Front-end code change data

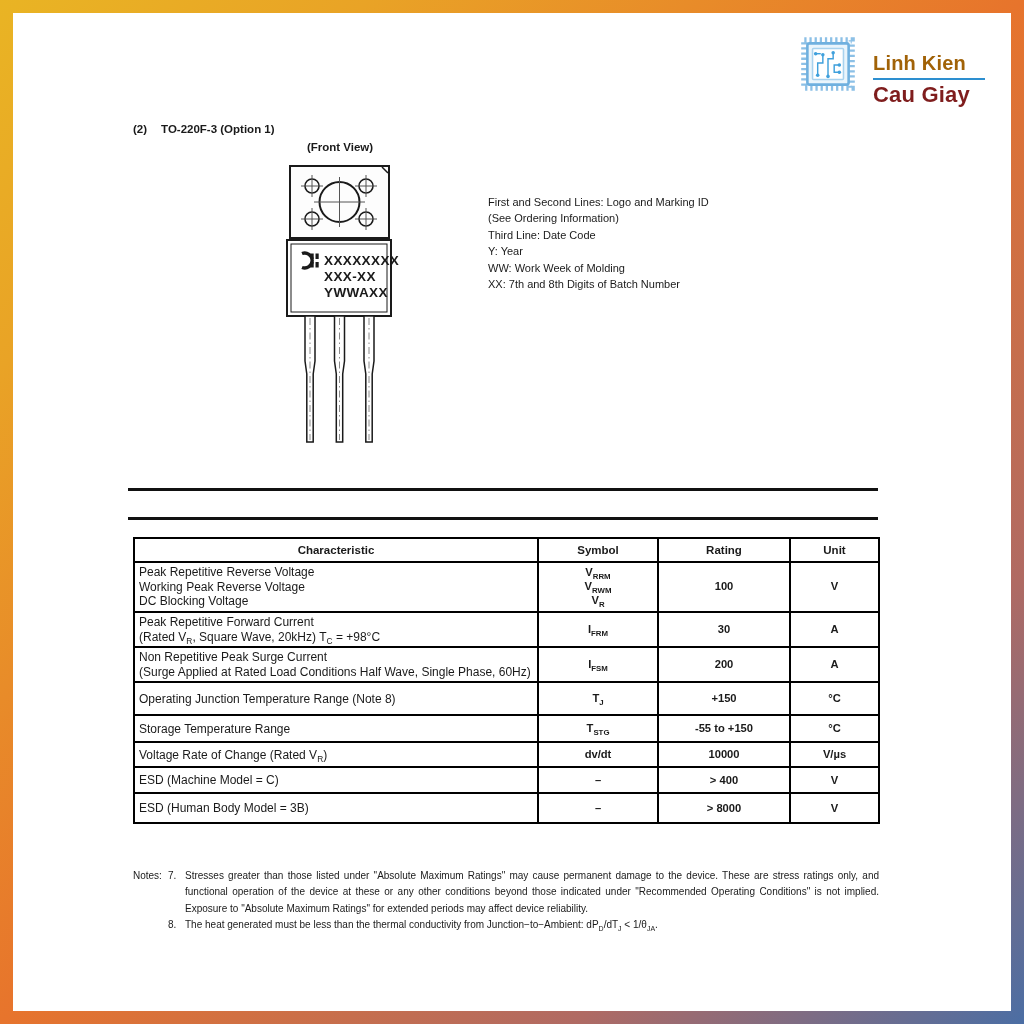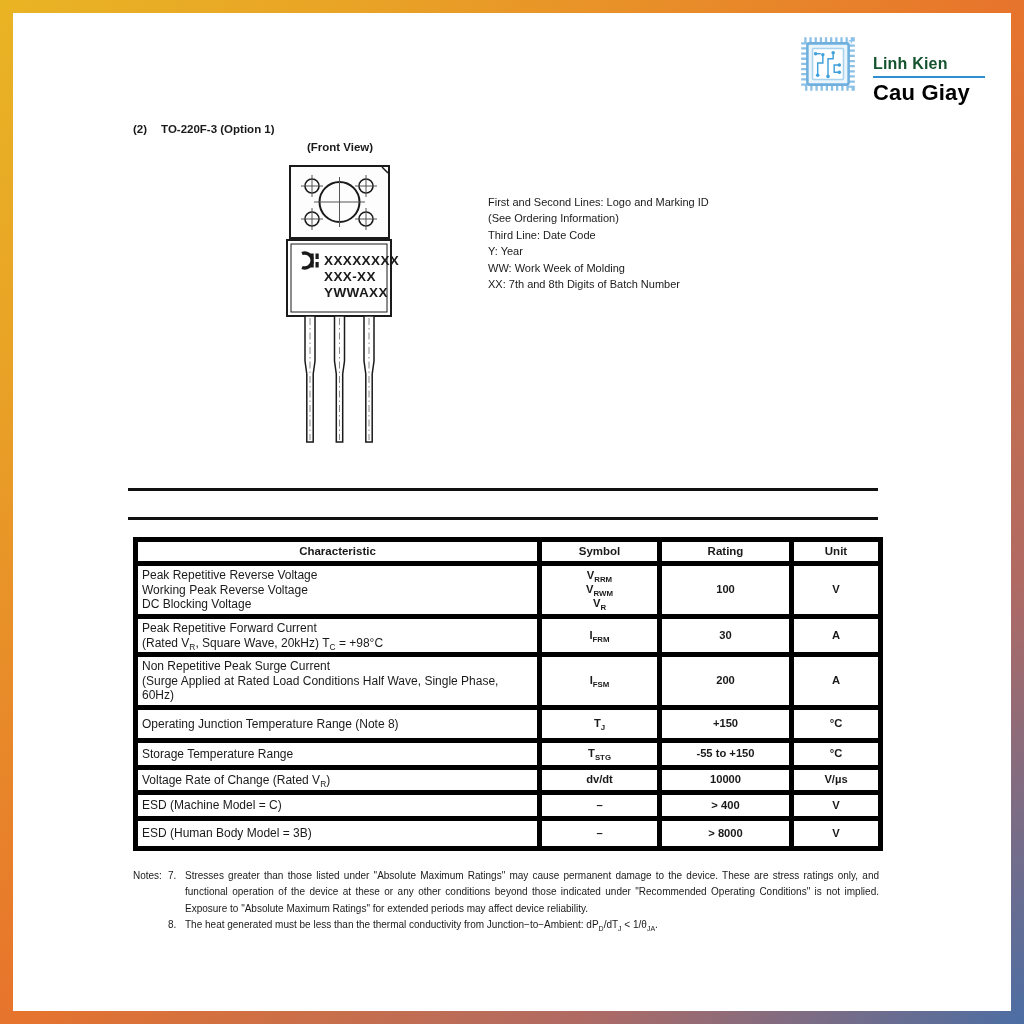--- a/index.html
+++ b/index.html
@@ -19,7 +19,7 @@
   
   .brand{position:absolute;left:795px;top:28px;width:200px;height:72px;display:flex;align-items:center;}
   .brand-text{margin-left:12px;}
-  .brand-l1{font-size:16px;font-weight:bold;color:#14532d;letter-spacing:.2px;margin-top:32px;}
+  .brand-l1{font-size:20px;font-weight:bold;color:#a16207;letter-spacing:.2px;margin-top:32px;}
   .brand-div{border-top:2px solid #2d8fd0;margin:3px 0 2px 0;width:112px;}
   .brand-l2{font-size:22px;font-weight:bold;color:#000000;letter-spacing:.2px;}
 

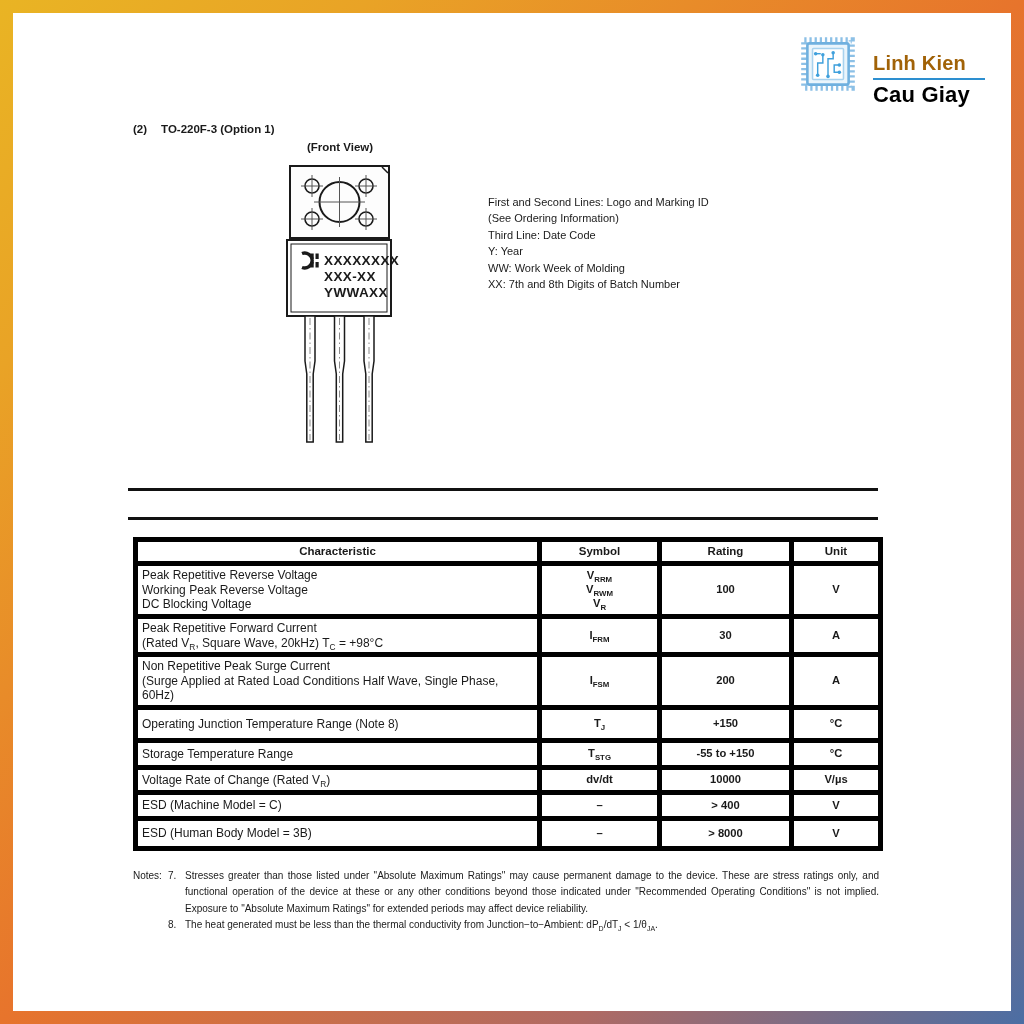--- a/index.html
+++ b/index.html
@@ -21,7 +21,7 @@
   .brand-text{margin-left:12px;}
   .brand-l1{font-size:20px;font-weight:bold;color:#a16207;letter-spacing:.2px;margin-top:32px;}
   .brand-div{border-top:2px solid #2d8fd0;margin:3px 0 2px 0;width:112px;}
-  .brand-l2{font-size:22px;font-weight:bold;color:#000000;letter-spacing:.2px;}
+  .brand-l2{font-size:22px;font-weight:bold;color:#7f1d1d;letter-spacing:.2px;}
 
   
   .sec-label{left:133px;top:123px;font-size:11.5px;font-weight:bold;}

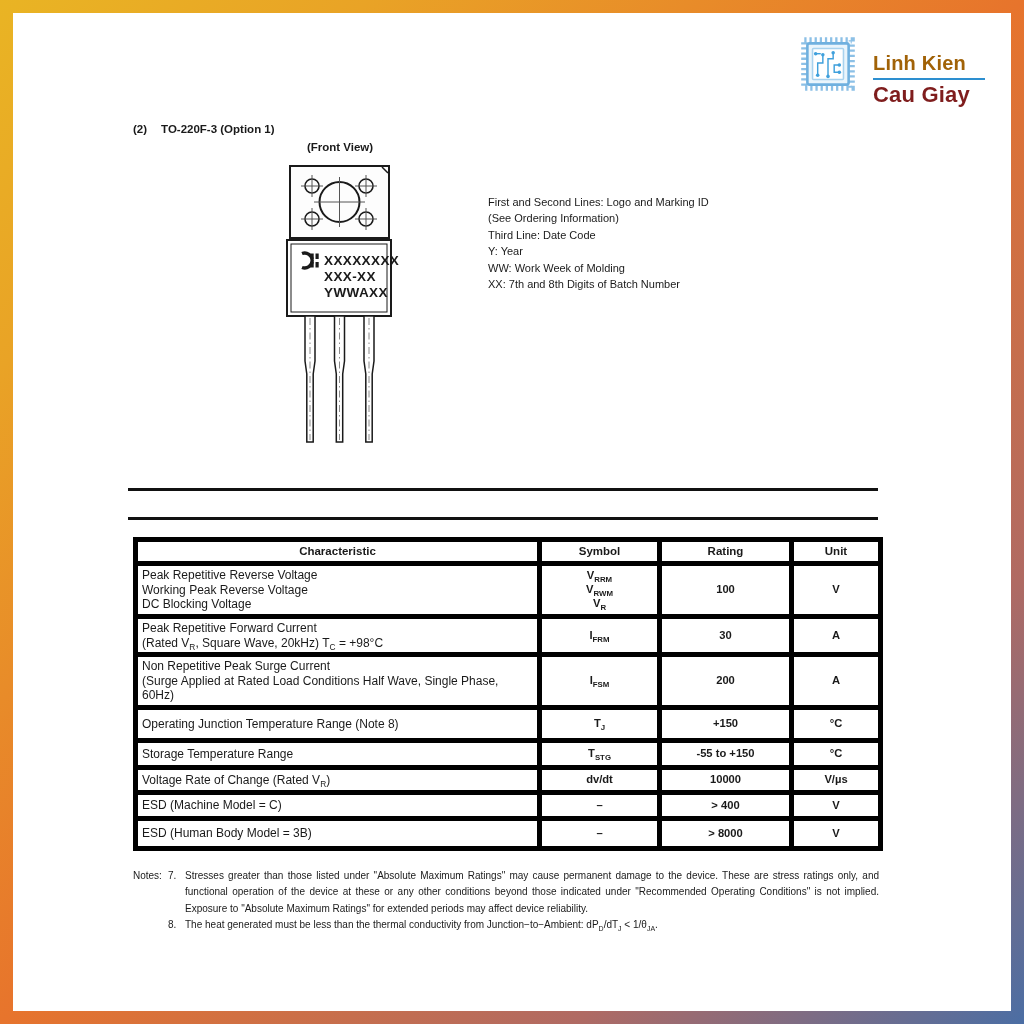--- a/index.html
+++ b/index.html
@@ -42,7 +42,7 @@
     border:2px solid #1a1a1a;
   }
   table.ratings th,table.ratings td{
-    border:5px solid #000000;padding:2px 4px;vertical-align:middle;
+    border:2px solid #000000;padding:2px 4px;vertical-align:middle;
     white-space:pre-line;line-height:1.22;
   }
   table.ratings th{font-size:11.5px;font-weight:bold;text-align:center;}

REQUIRED ACTION → A faithful copy of all the lines above is needed, with the pictures omitted.

EXERCISE RESULT →
--- a/index.html
+++ b/index.html
@@ -19,7 +19,7 @@
   
   .brand{position:absolute;left:795px;top:28px;width:200px;height:72px;display:flex;align-items:center;}
   .brand-text{margin-left:12px;}
-  .brand-l1{font-size:16px;font-weight:bold;color:#14532d;letter-spacing:.2px;margin-top:32px;}
+  .brand-l1{font-size:20px;font-weight:bold;color:#a16207;letter-spacing:.2px;margin-top:32px;}
   .brand-div{border-top:2px solid #2d8fd0;margin:3px 0 2px 0;width:112px;}
   .brand-l2{font-size:22px;font-weight:bold;color:#000000;letter-spacing:.2px;}
 

--- a/index.html
+++ b/index.html
@@ -21,7 +21,7 @@
   .brand-text{margin-left:12px;}
   .brand-l1{font-size:20px;font-weight:bold;color:#a16207;letter-spacing:.2px;margin-top:32px;}
   .brand-div{border-top:2px solid #2d8fd0;margin:3px 0 2px 0;width:112px;}
-  .brand-l2{font-size:22px;font-weight:bold;color:#000000;letter-spacing:.2px;}
+  .brand-l2{font-size:22px;font-weight:bold;color:#7f1d1d;letter-spacing:.2px;}
 
   
   .sec-label{left:133px;top:123px;font-size:11.5px;font-weight:bold;}

--- a/index.html
+++ b/index.html
@@ -42,7 +42,7 @@
     border:2px solid #1a1a1a;
   }
   table.ratings th,table.ratings td{
-    border:5px solid #000000;padding:2px 4px;vertical-align:middle;
+    border:2px solid #000000;padding:2px 4px;vertical-align:middle;
     white-space:pre-line;line-height:1.22;
   }
   table.ratings th{font-size:11.5px;font-weight:bold;text-align:center;}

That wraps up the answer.